_Dataset content_:
------------------------------------------------------------
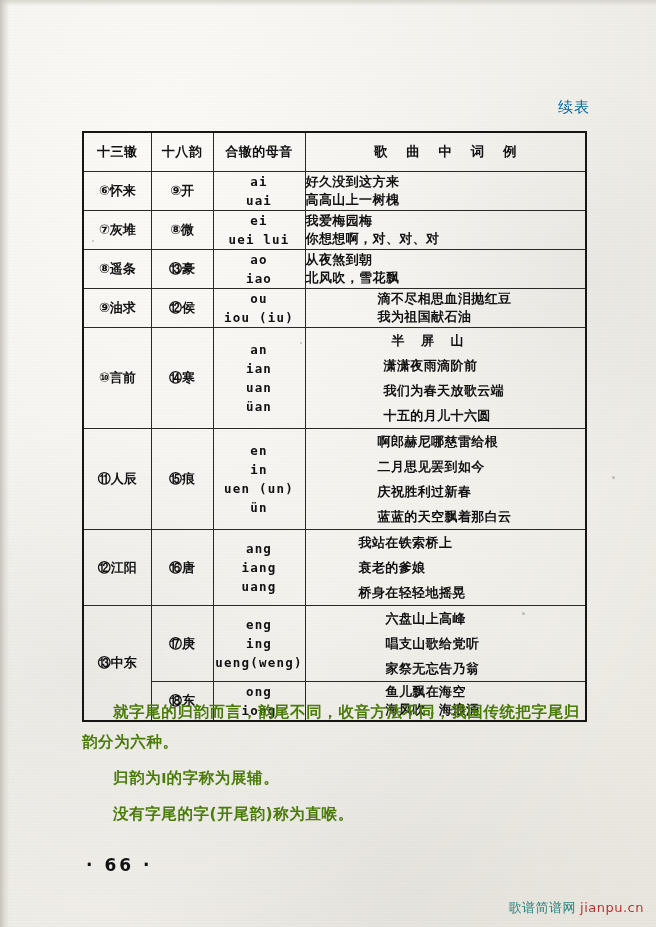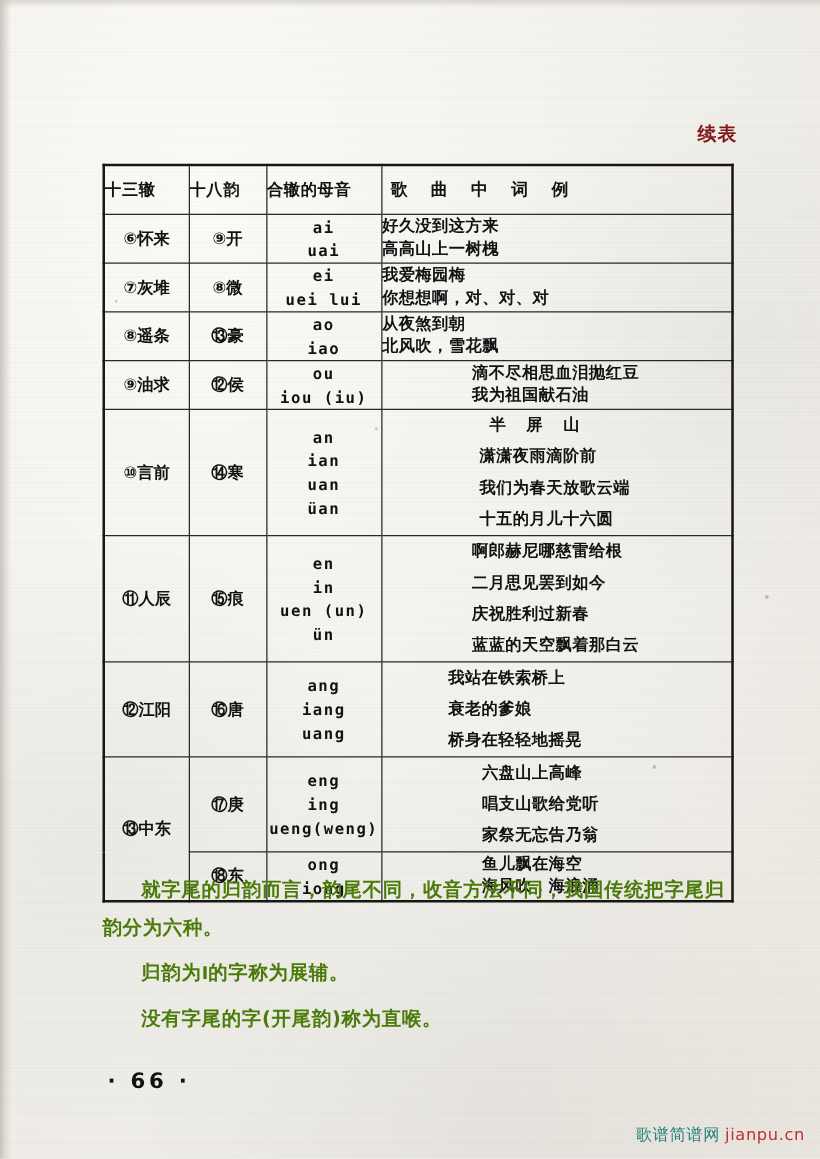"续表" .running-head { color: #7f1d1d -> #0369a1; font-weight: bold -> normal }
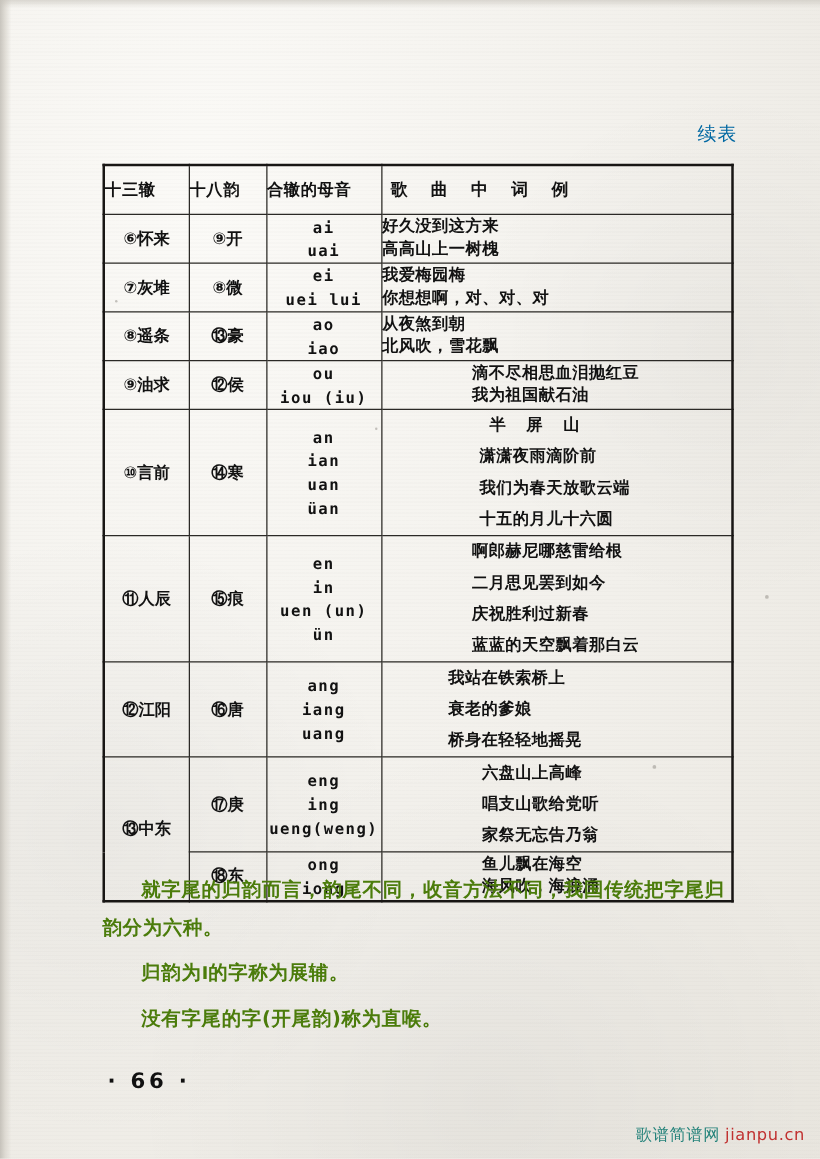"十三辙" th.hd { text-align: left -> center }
------------------------------------------------------------
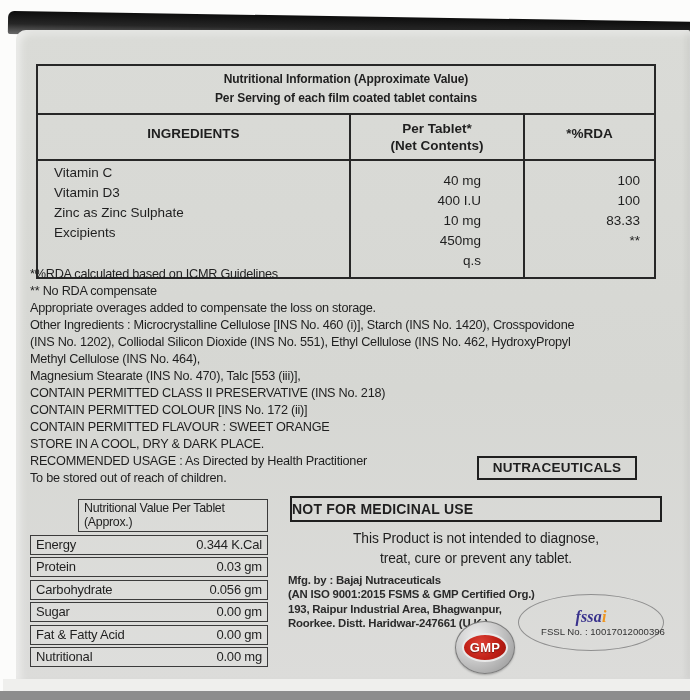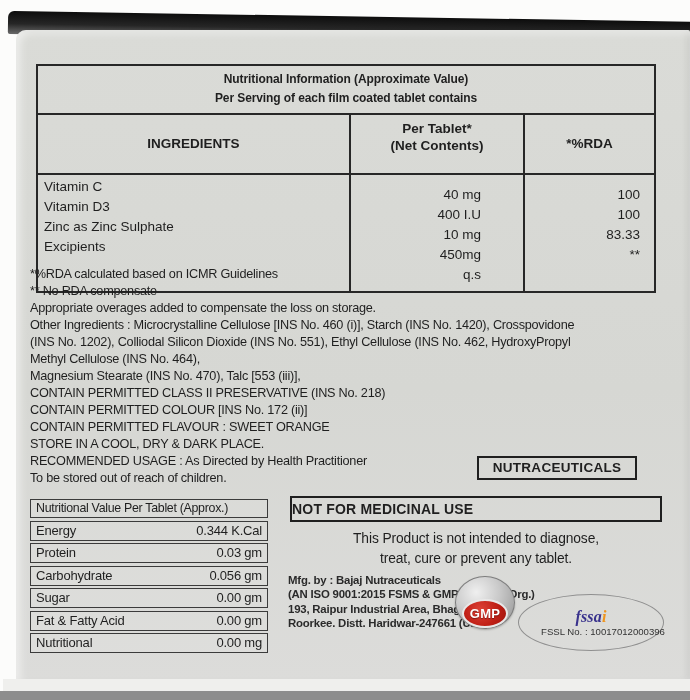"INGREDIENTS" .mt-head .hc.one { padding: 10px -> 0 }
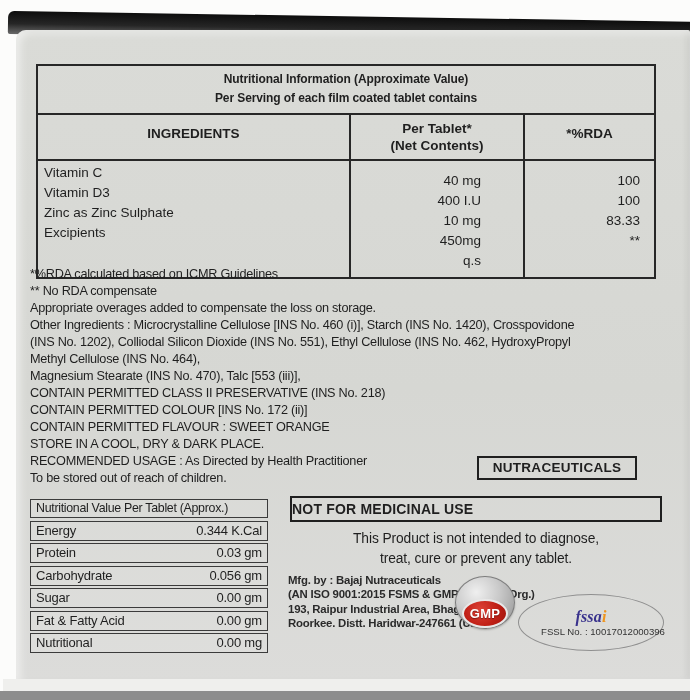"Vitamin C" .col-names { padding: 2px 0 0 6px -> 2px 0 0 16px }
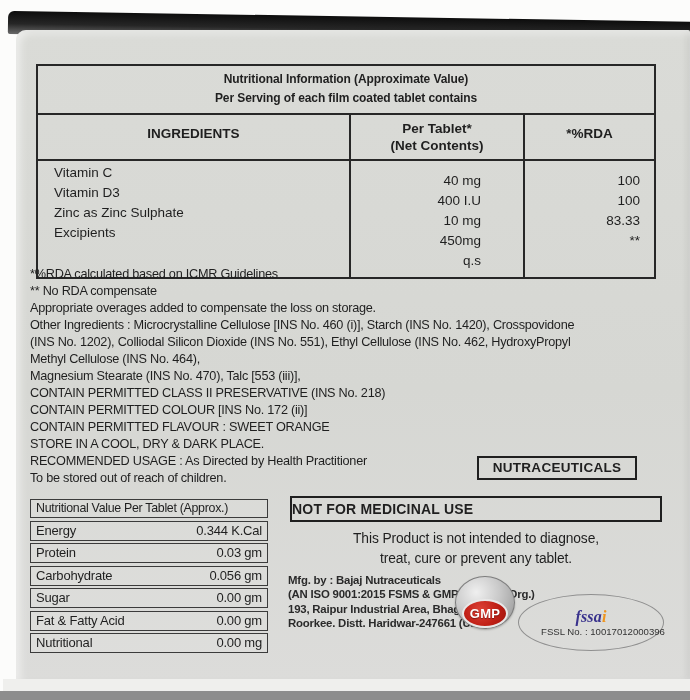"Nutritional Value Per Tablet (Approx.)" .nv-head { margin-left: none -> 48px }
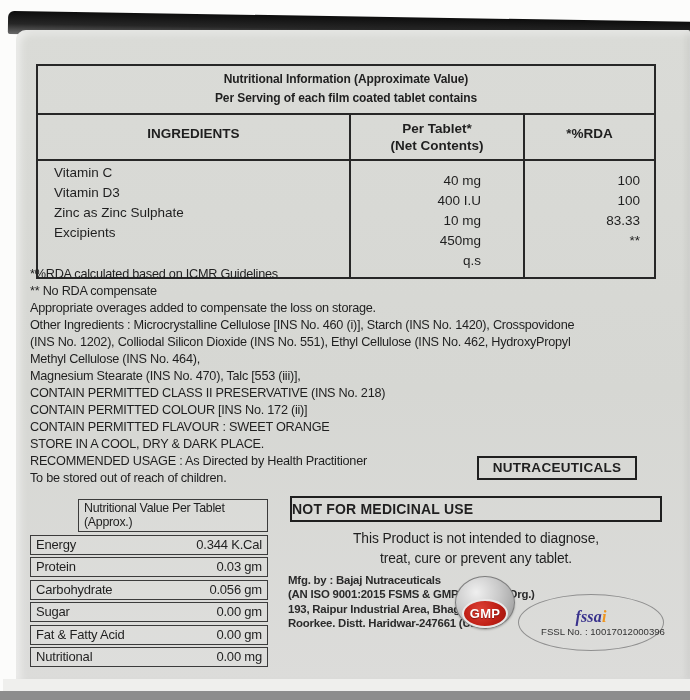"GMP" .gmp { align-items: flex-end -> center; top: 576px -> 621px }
------------------------------------------------------------
_Work item_: Although the records above contain pictures, the copy should not; retype exactly the lines from the one containing "color: #7f1d1d ->" through the one containing "text-align: left ->".

_Written solution_:
"续表" .running-head { color: #7f1d1d -> #0369a1; font-weight: bold -> normal }
"十三辙" th.hd { text-align: left -> center }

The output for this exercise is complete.